Patience is all you need!

Patience is all you need to learn transformers.

July 11, 2024 · 12 min read

Introduction

Transformer architecture in the paper Attention Is All You Need might seem intimidating at first, given the number of prerequisites one needs to know before taking a shot at reading the paper or any blog around this topic. Here i try and attempt my version of breaking down the transformer architecture. While giving enough intuitive understanding of why certain things exist in the architecture, i also try to explain the transformations of matrices along the pipeline.

Also, this post is an inspired one many thanks to Andrej Karpathy and his recent work and all the other fellow researchers who went way beyond to explain this mammoth concept.

At first, there will be too many moving pieces, make sure you spend some time with the diagrams mentioned in each section to understand the flow in each step.

Structure

By now you might have seen the image below multiple times.

At its core, the Transformer consists of two main components: the encoder (represented by the grey block on the left) and the decoder (the grey block on the right).

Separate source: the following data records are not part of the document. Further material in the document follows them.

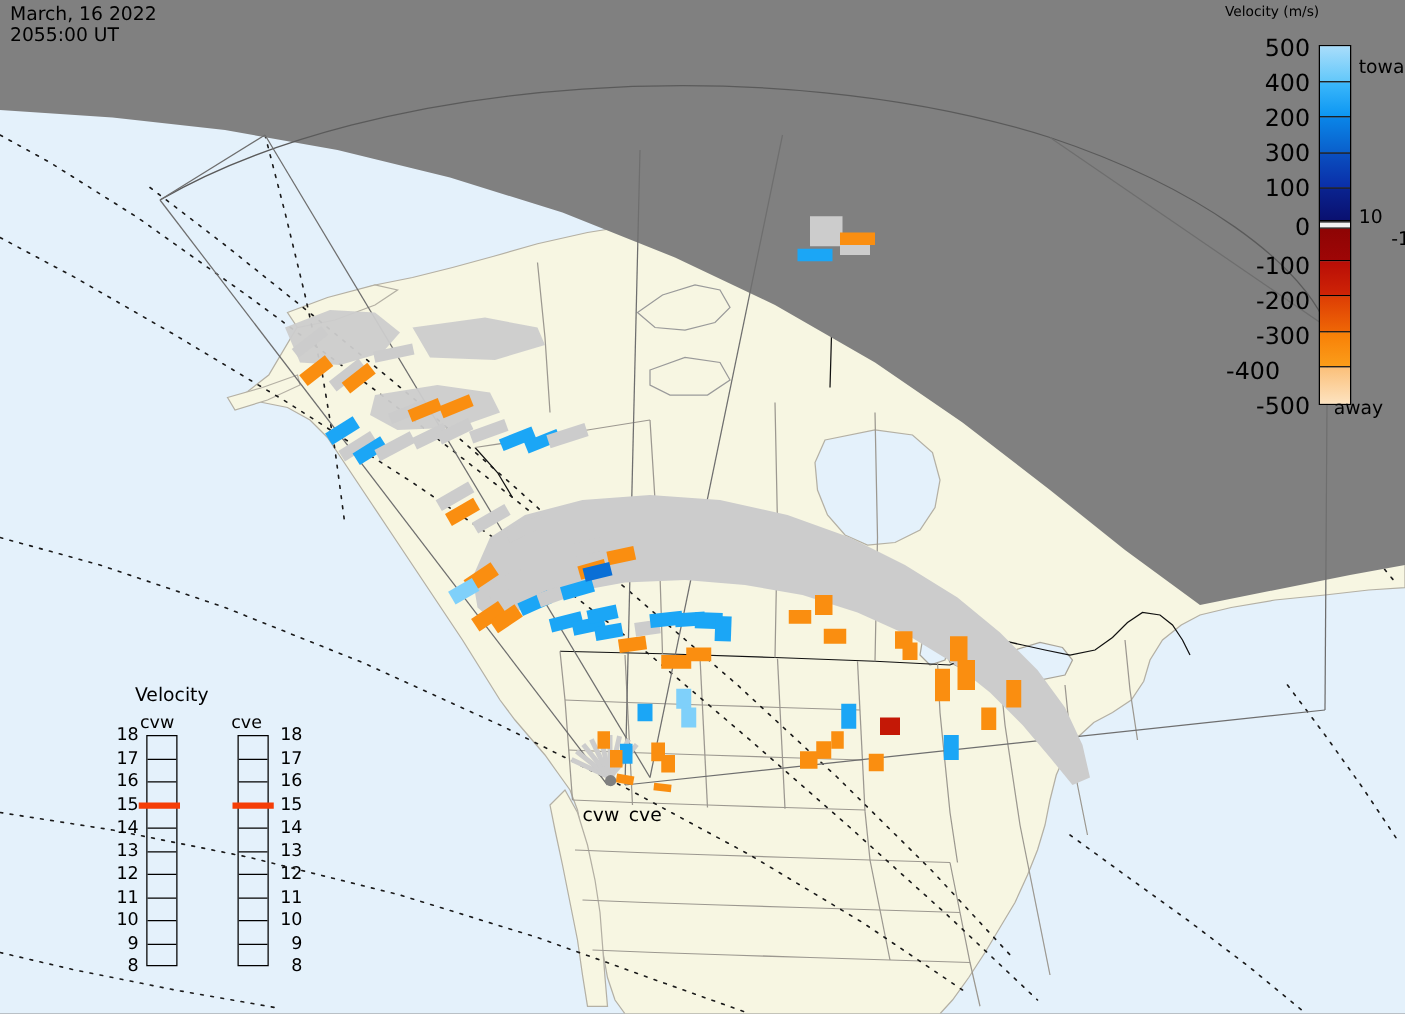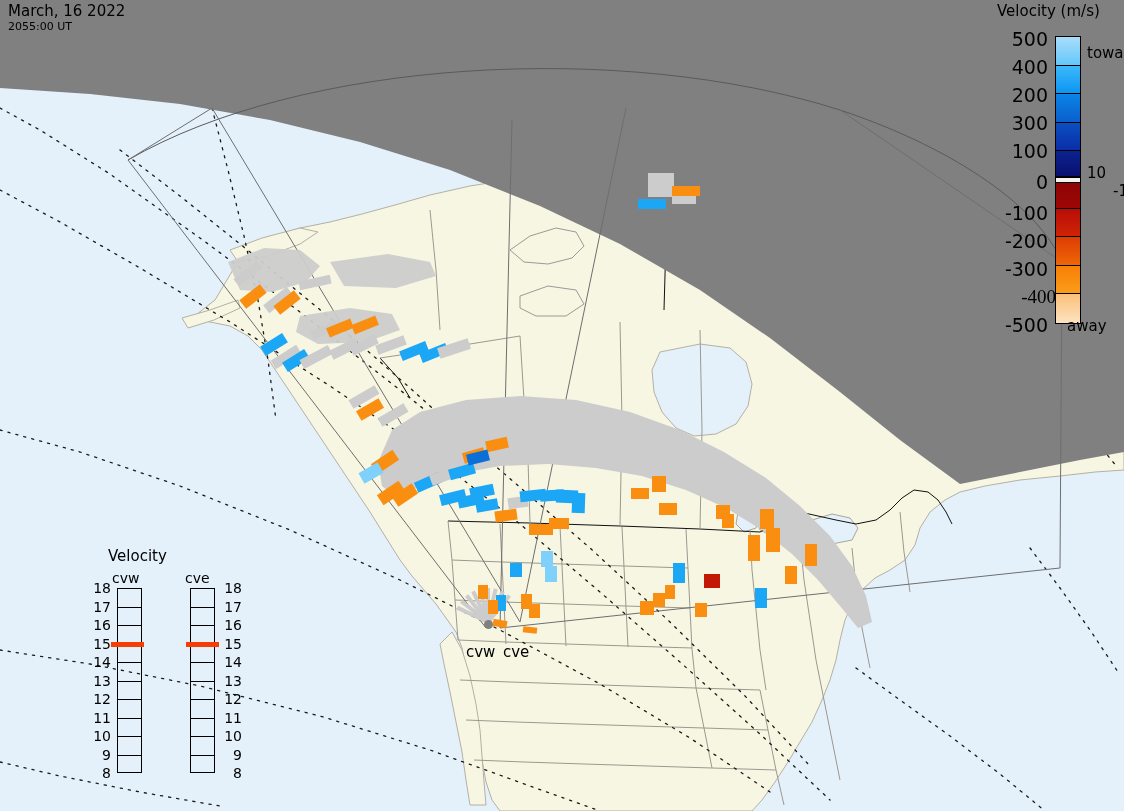"Velocity (m/s)" #cb-title { font-size: 15px -> 11px; margin-left: 17px -> none }
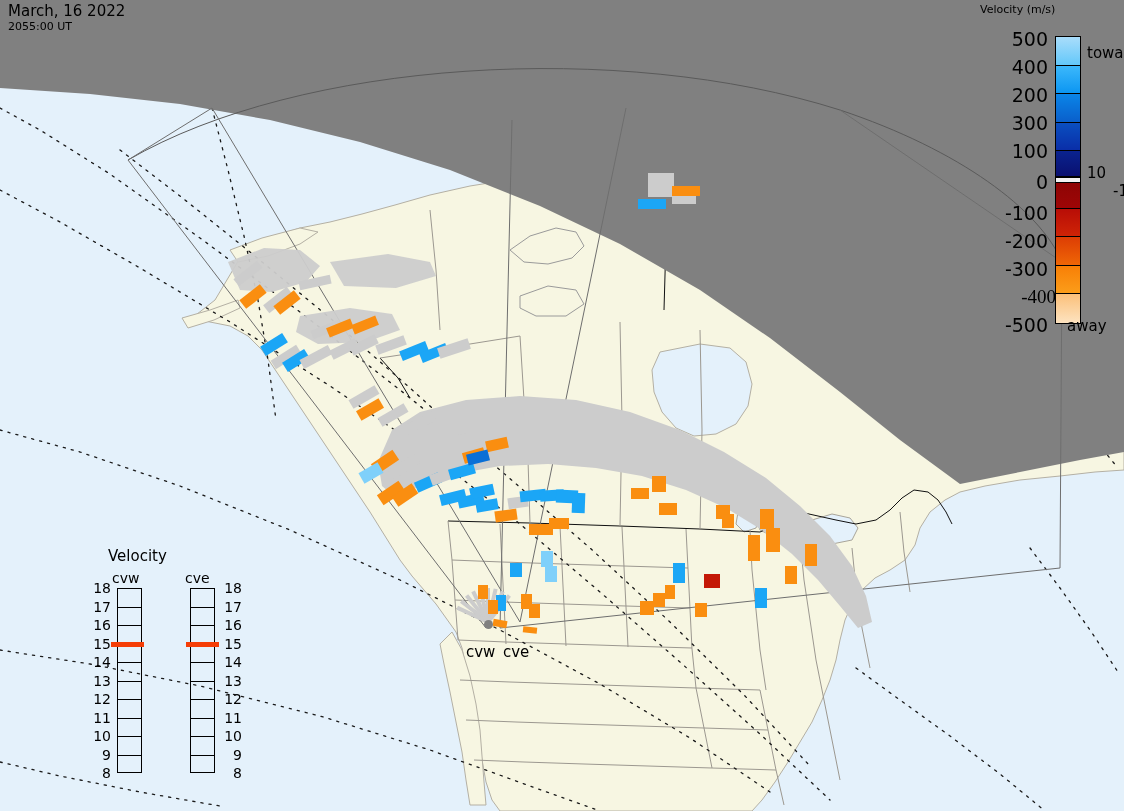"2055:00 UT" #subtitle { font-size: 11px -> 15px }
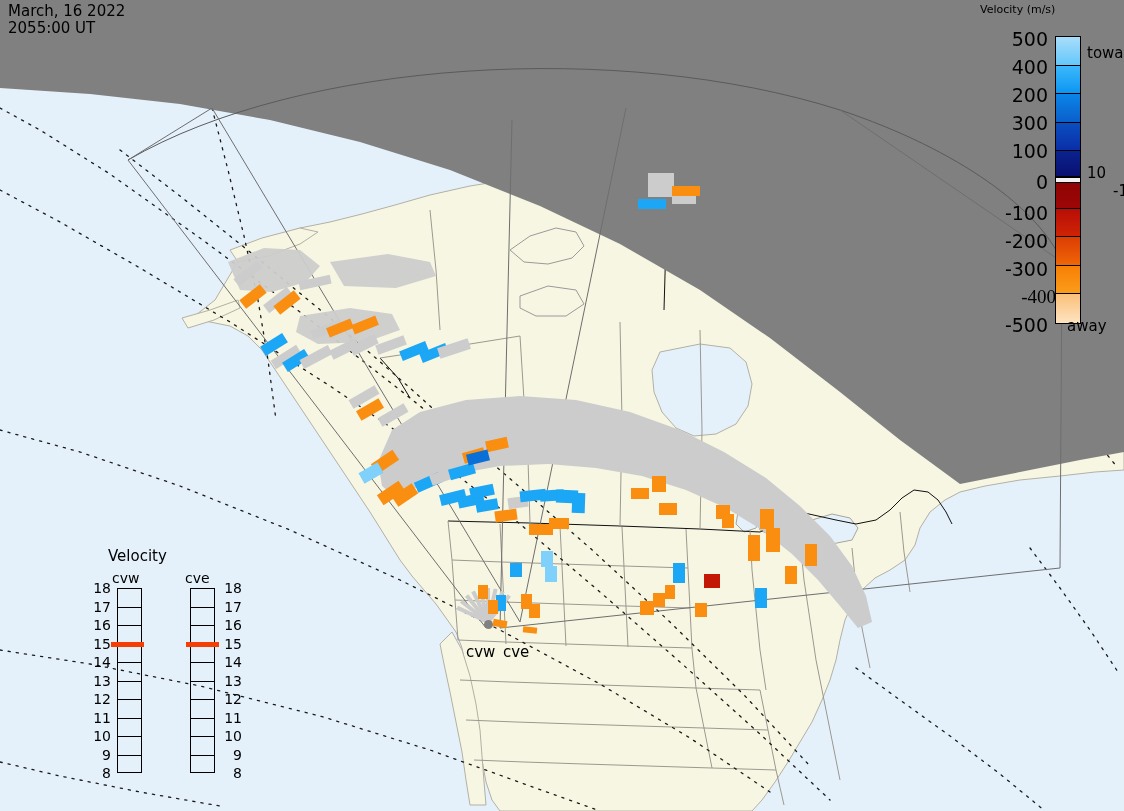"-400" div.cb-lab { font-family: Liberation Serif, serif -> none; left: 996px -> 964px }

In the years following the Transformer’s debut (2017), we’ve witnessed an series of innovative architectures. BERT (2018) released by Google, showcased the power of encoder-only models for understanding context in language. Meanwhile, OpenAI’s GPT, Meta’s Llama, series demonstrated capabilities of decoder-only models in generating human-like text.

Let us deep dive into decoder only architecture. Why?

Decoder-only models like GPT-3, GPT-4, and LLaMA are at the forefront of AI research and applications.
The architecture of decoder-only models is relatively straightforward, making them easier to explain and understand.

After removing encoder from the picture our architecture looks something like the image below. Let us try to break down how this kind of model works step by step.

Notations

symbol	meaning
T	number of tokens
vocab_size	vocabulary size
ndim	dimensions of embedding

For this blog let us choose

number of tokens T = 6
ndim = 768

Through all the steps below batch_size = 1 for simplicity. Additionally, each matrix has a footer like section denoting shape of the matrix.

Step 1 - Representing a sequence

Inputs (Step 1)

This is where any input sentence is converted to respective tokens using tokenizer and further converted to embeddings. Additionally we add a vector to each of the represented token to encode sequential information, there are multiple ways to get this vector for now we are skipping that.

For more information how we get position encoding and why we use position encoding read my previous blog here.

Outputs (Step 1)

Vectors representing tokens of input sequence and respective positions.

Step 2 - QKV matrices and splits

Inputs (Step 2)

In this step we prepare inputs for calculating attention. We use existing token emebddings with positional information, and do Layer Normalization.

Brief on Layer Normalization:

[6 x 768] - Input $I$
[6 x 1] - mean $\mu$ across feature dimension here 768
[6 x 1] - variance $\sigma^2$ across feature dimension here 768
[6 x 768] - Output = $({I - \mu})/{\sigma^2}$

The obtained result is further passed for matrix multiplication which give us matrices Query, Key, Value which is the crucial for calculating attention.

The model uses a single shared weight matrix, which is logically divided into separate parts for Q, K, and V. These divisions are shown as distinct matrices merely for easier visualization and understanding. Notice, the shape of w_qkv is [ndim x 3*ndim] , which on multiplying with input matrix [T x ndim] gives a [T x 3*ndim] shape resultant matrix.

Outputs (Step 2)

Notice how Q, K, V matrices are further broken down into smaller q, k, v matrices this is the output of step 2.

Let us remember this output of step 2. Each of the Q, K, V matrix is broken down into subgroups as follows:

Q [6 x 768] → [12 x 6 x 64] → [q1, q2, … q12]
K [6 x 768] → [12 x 6 x 64] → [k1, k2, … k12]
V [6 x 768] → [12 x 6 x 64] → [v1, v2, … v12]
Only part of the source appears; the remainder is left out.